2. Section 2 of the Removal of Restrictions Act No 84 of 1967 ('RORA') provided the then legal framework within which the Administrator was empowered to alter, suspend or remove restrictions in respect of land.
It provided as follows:
'2. Alteration, suspension or removal of restrictions or obligations in respect of land by the Administrator
(1) Whenever the Administrator of a province in which the land in question is situate, is satisfied -
(a) that it is desirable to do so in the interest of the establishment or development of any township or in the interest of any area, whether it is situate in an urban area or not, or in the public interest; or
(b) that the land in question is required -
(i) for ecclesiastical purposes by the owner or purchaser thereof; or
(ii) for public purposes by the State or a local authority; or
(iii) for the use or erection of any building by the State or a local authority; or
(iv) for purposes incidental to any purpose mentioned in s subparagraphs (i) to (iii), inclusive,
he may, subject to the provisions of this Act, of his own accord or on application of any person in terms of Section 3, by proclamation in the Official Gazette of the province, alter, suspend or remove either permanently or for a period specified in such proclamation, and either unconditionally or subject to any condition so specified, any restriction or obligation, which is binding on the owner of the land by virtue of -
(aa) a restrictive condition or servitude registered against the title deed of the land; or
(bb) a provision of a law relating to the establishment of townships or to townplanning; or
(cc) a provision of a by-law or of a regulation or of a town planning scheme; or a provision of a town planning scheme and a restrictive condition or servitude registered against the title deed of the land; or
(dd) a provision of a town planning scheme and a provision of a law relating to the establishment of townships or to town planning,and which relates to -
(aaa) the subdivision of the land; or
(bbb) the purpose for which the land may be used; or
(ccc) the requirements to be complied with or to be observed m connection with the erection of buildings or the use of the land.

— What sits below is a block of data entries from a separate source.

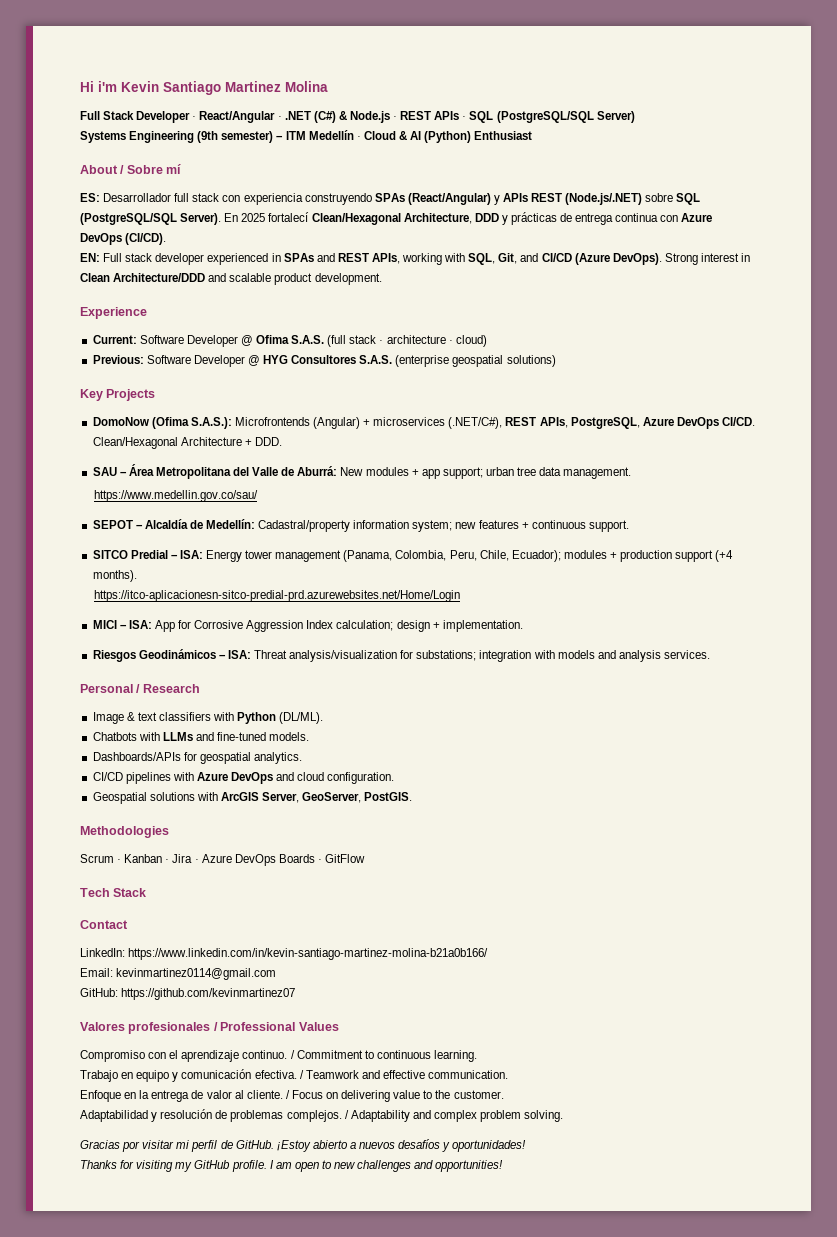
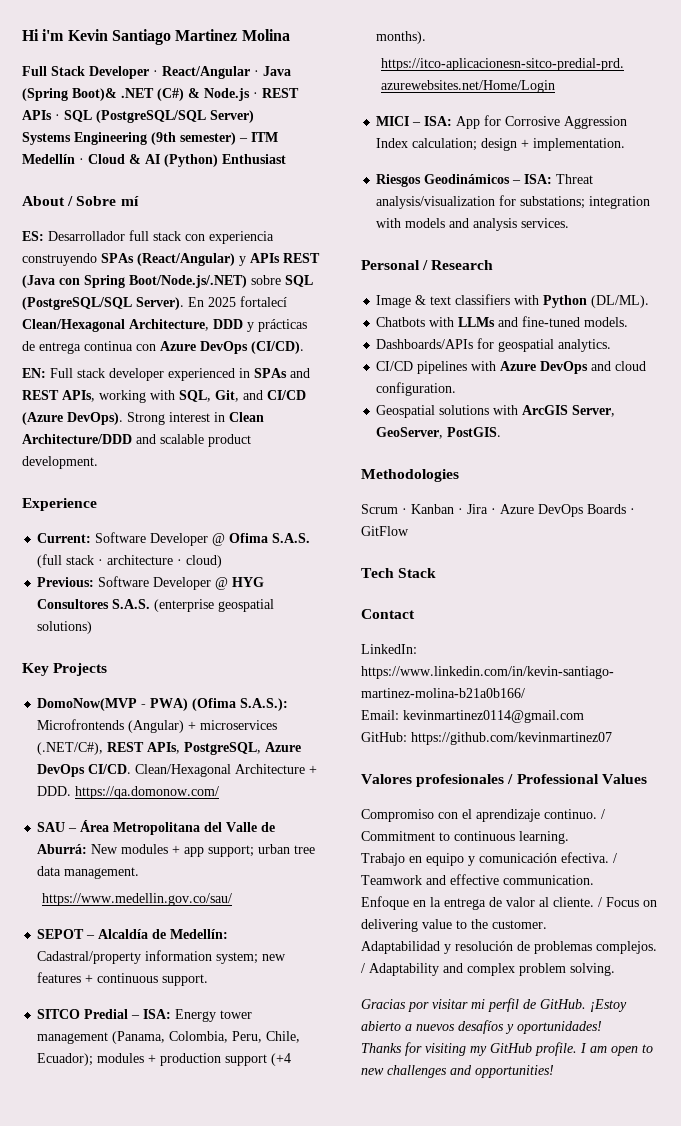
- Full Stack Developer · React/Angular · .NET (C#) & Node.js · REST APIs · SQL (PostgreSQL/SQL Server)
+ Full Stack Developer · React/Angular · Java (Spring Boot)& .NET (C#) & Node.js · REST APIs · SQL (PostgreSQL/SQL Server)
- ES: Desarrollador full stack con experiencia construyendo SPAs (React/Angular) y APIs REST (Node.js/.NET) sobre SQL (PostgreSQL/SQL Server).
+ ES: Desarrollador full stack con experiencia construyendo SPAs (React/Angular) y APIs REST (Java con Spring Boot/Node.js/.NET) sobre SQL (PostgreSQL/SQL Server).
- DomoNow (Ofima S.A.S.): Microfrontends (Angular) + microservices (.NET/C#), REST APIs, PostgreSQL, Azure DevOps CI/CD.
+ DomoNow(MVP - PWA) (Ofima S.A.S.): Microfrontends (Angular) + microservices (.NET/C#), REST APIs, PostgreSQL, Azure DevOps CI/CD.
- Clean/Hexagonal Architecture + DDD.
+ Clean/Hexagonal Architecture + DDD. https://qa.domonow.com/

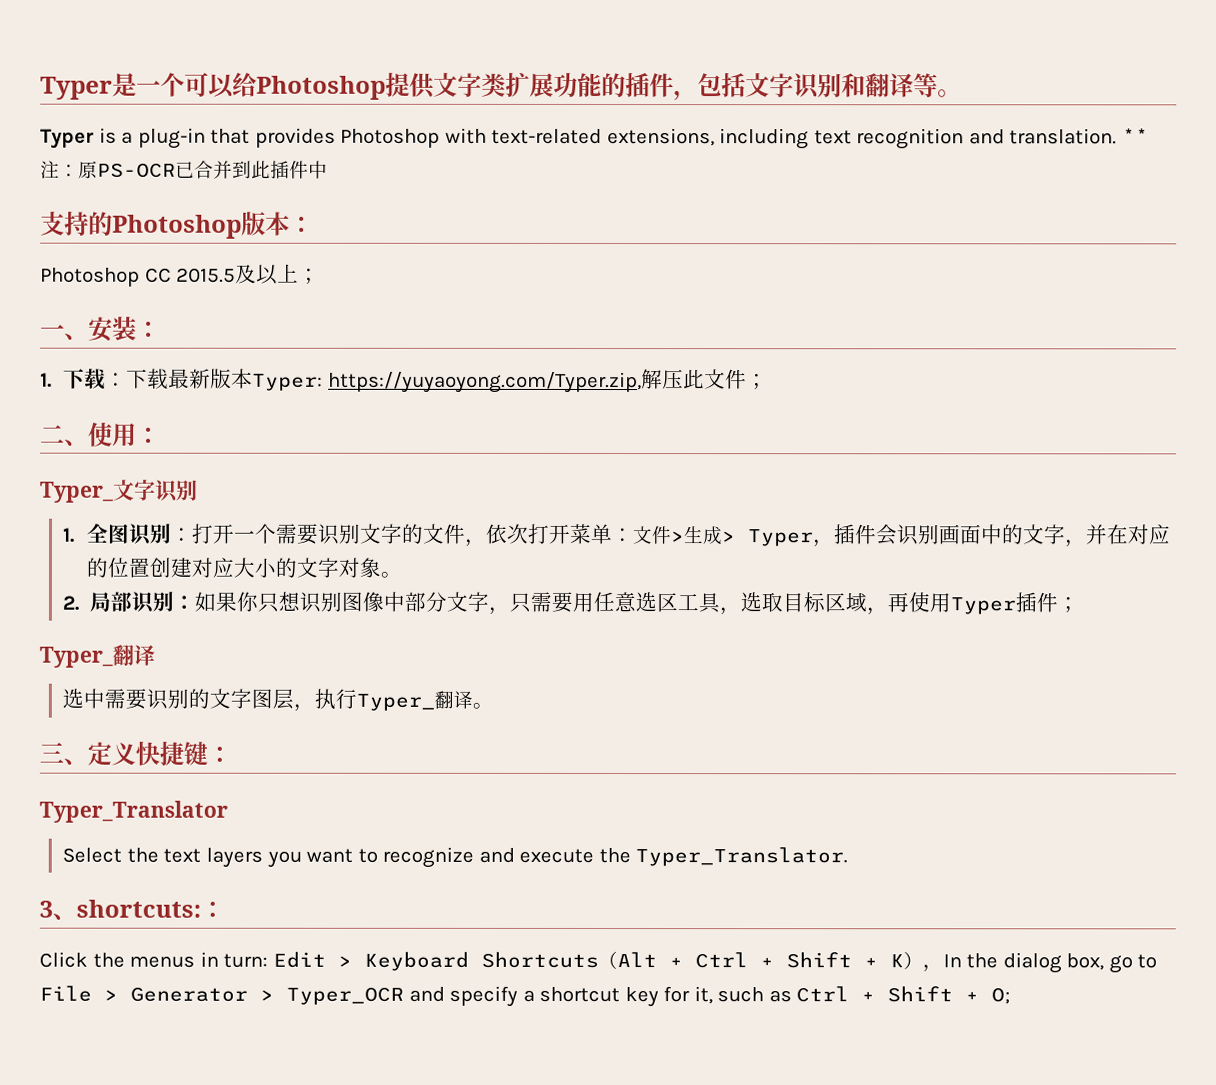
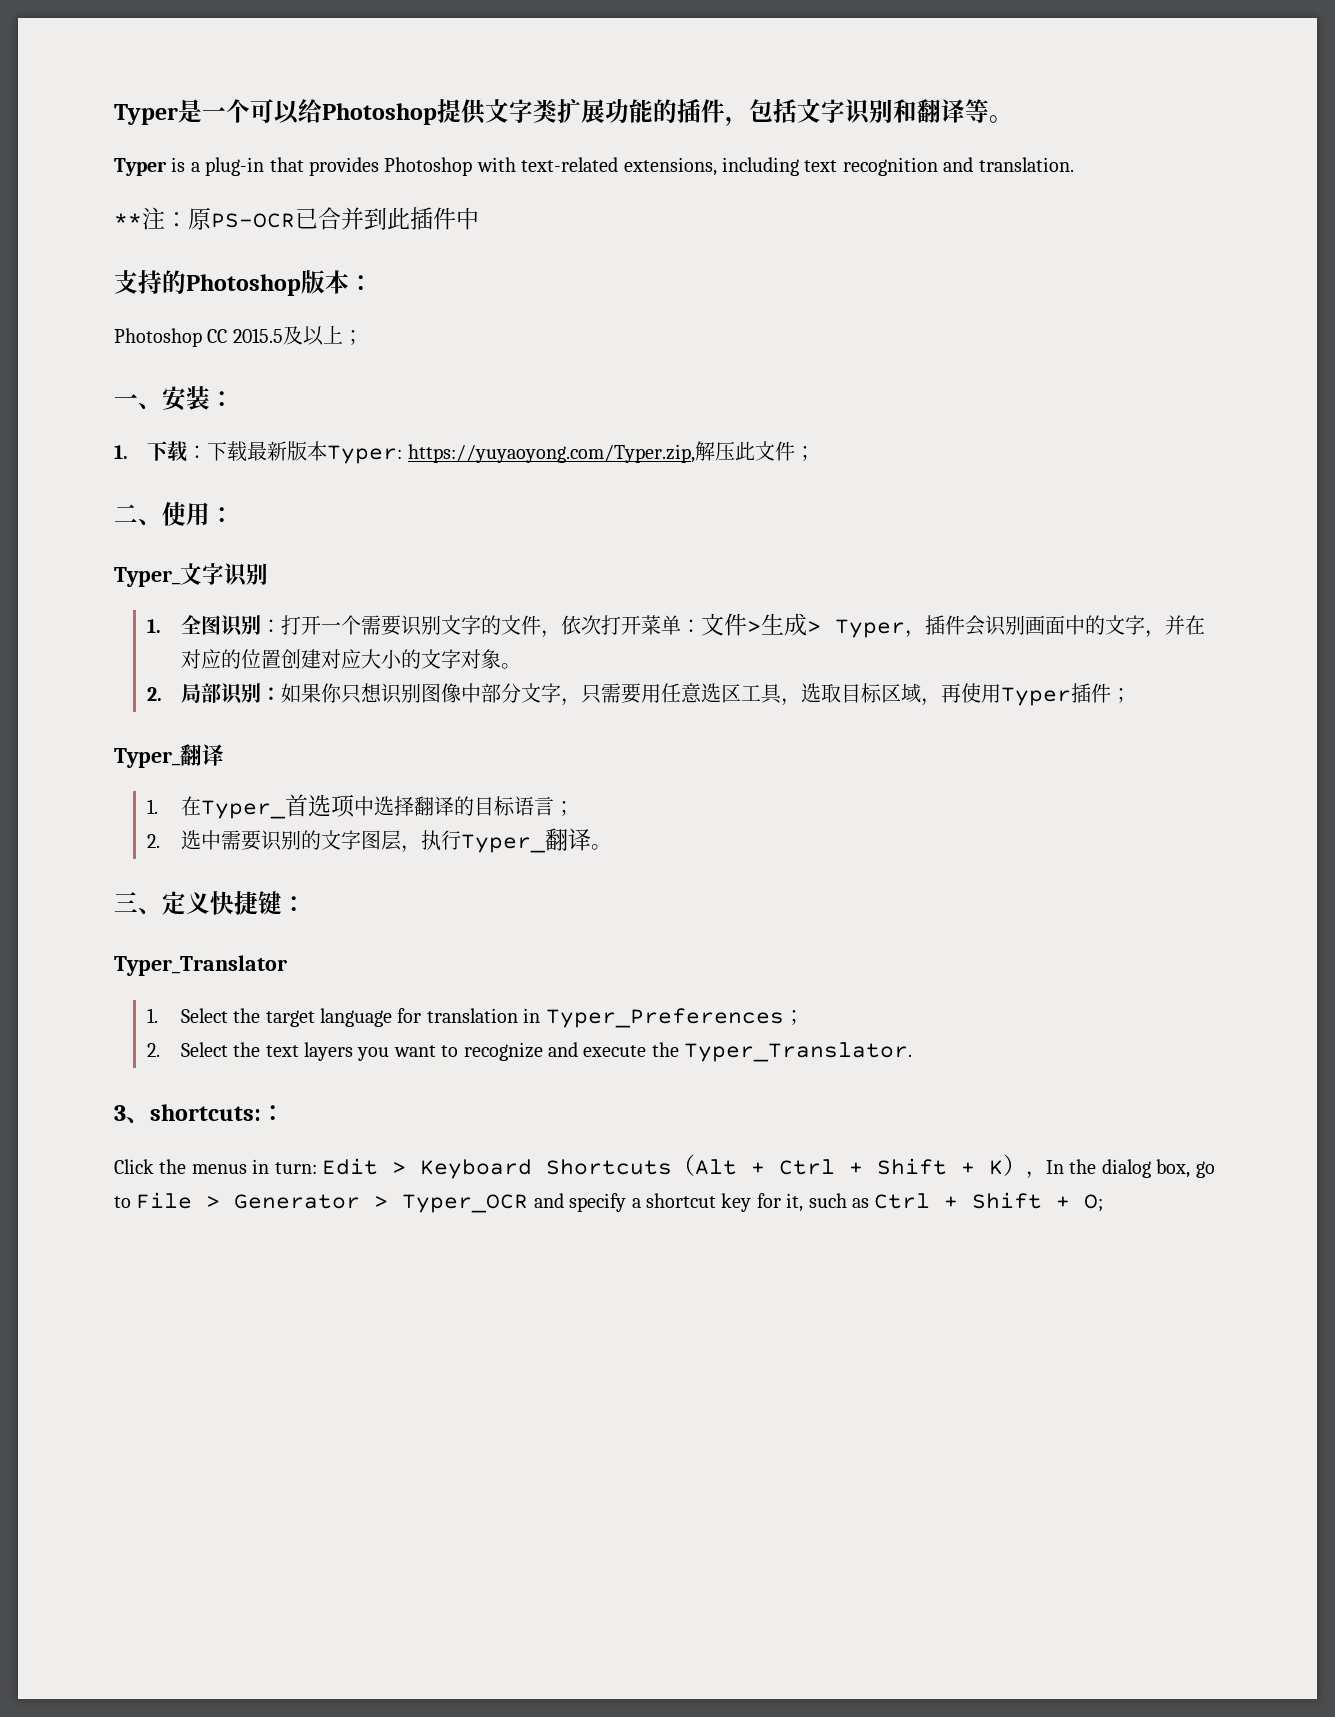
- Typer is a plug-in that provides Photoshop with text-related extensions, including text recognition and translation. **注：原PS-OCR已合并到此插件中
+ Typer is a plug-in that provides Photoshop with text-related extensions, including text recognition and translation.
+ **注：原PS-OCR已合并到此插件中
- 选中需要识别的文字图层，执行Typer_翻译。
+ 1.在Typer_首选项中选择翻译的目标语言；
+ 2.选中需要识别的文字图层，执行Typer_翻译。
- Select the text layers you want to recognize and execute the Typer_Translator.
+ 1. Select the target language for translation in Typer_Preferences；
+ 2. Select the text layers you want to recognize and execute the Typer_Translator.

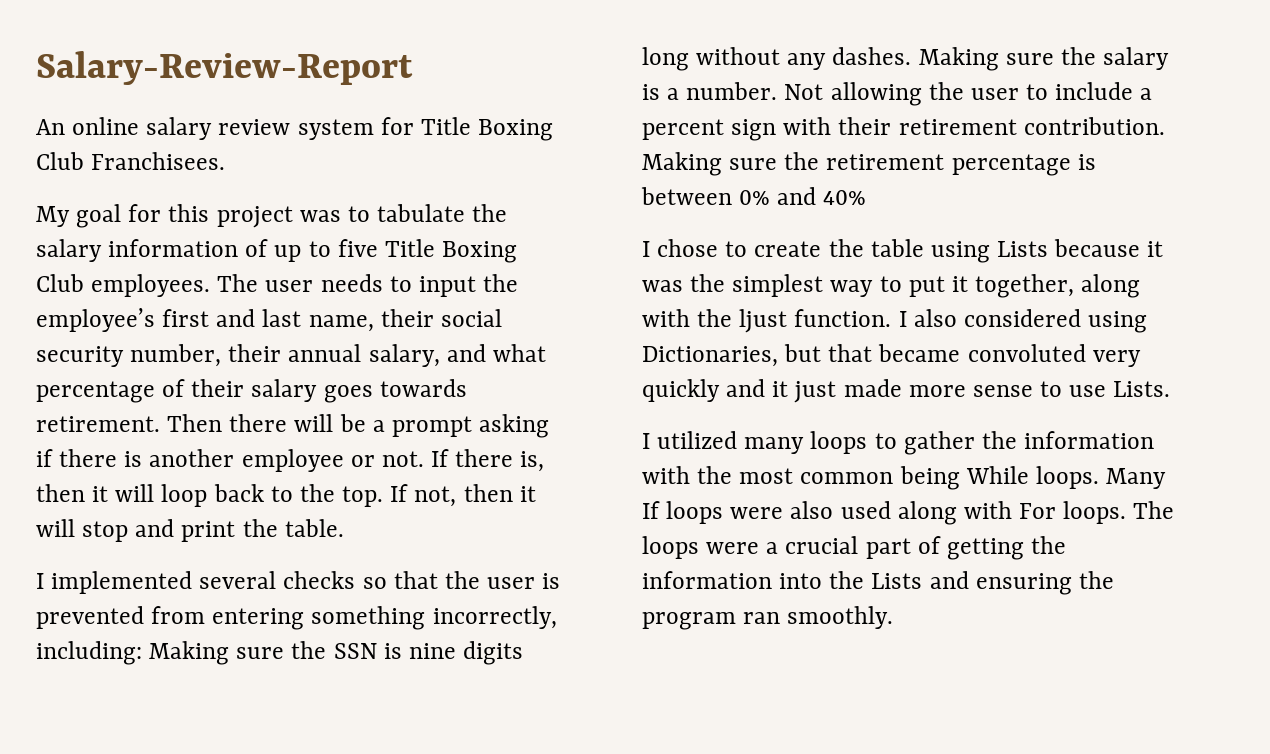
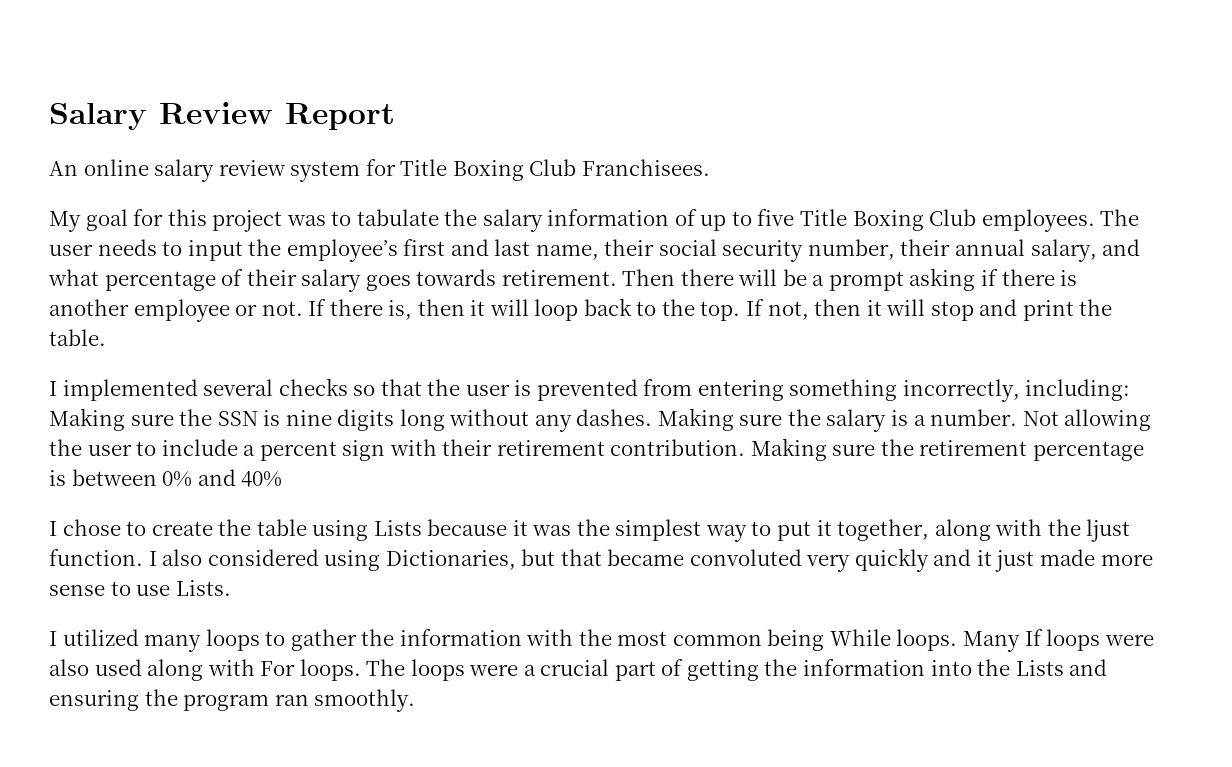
- Salary-Review-Report
+ Salary Review Report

3. It appears to be common cause between the parties that RORA does not provide for the removal of a restriction that relates to the alienation of land and that if one has regard to the wording of Section 2 (b)(aaa),(bbb) and (ccc) the restrictive condition must relate to either the sub-division of land, the purpose for which the land may be used, or the requirements to be observed in connection with the erection of buildings or the use ofland.
4. The stance of the applicant in challenging the lawfulness of the Administrator's decision is that Condition B(viii) relates to the alienation of land and therefore falls outside of Section 2 of RORA. To that extent it submits that the Administrator acted unlawfully and to that extent the Court should review and set aside Proclamation No 80 of 1983 alternatively such portions of the Proclamation that remove conditions relating to the alienation of the property.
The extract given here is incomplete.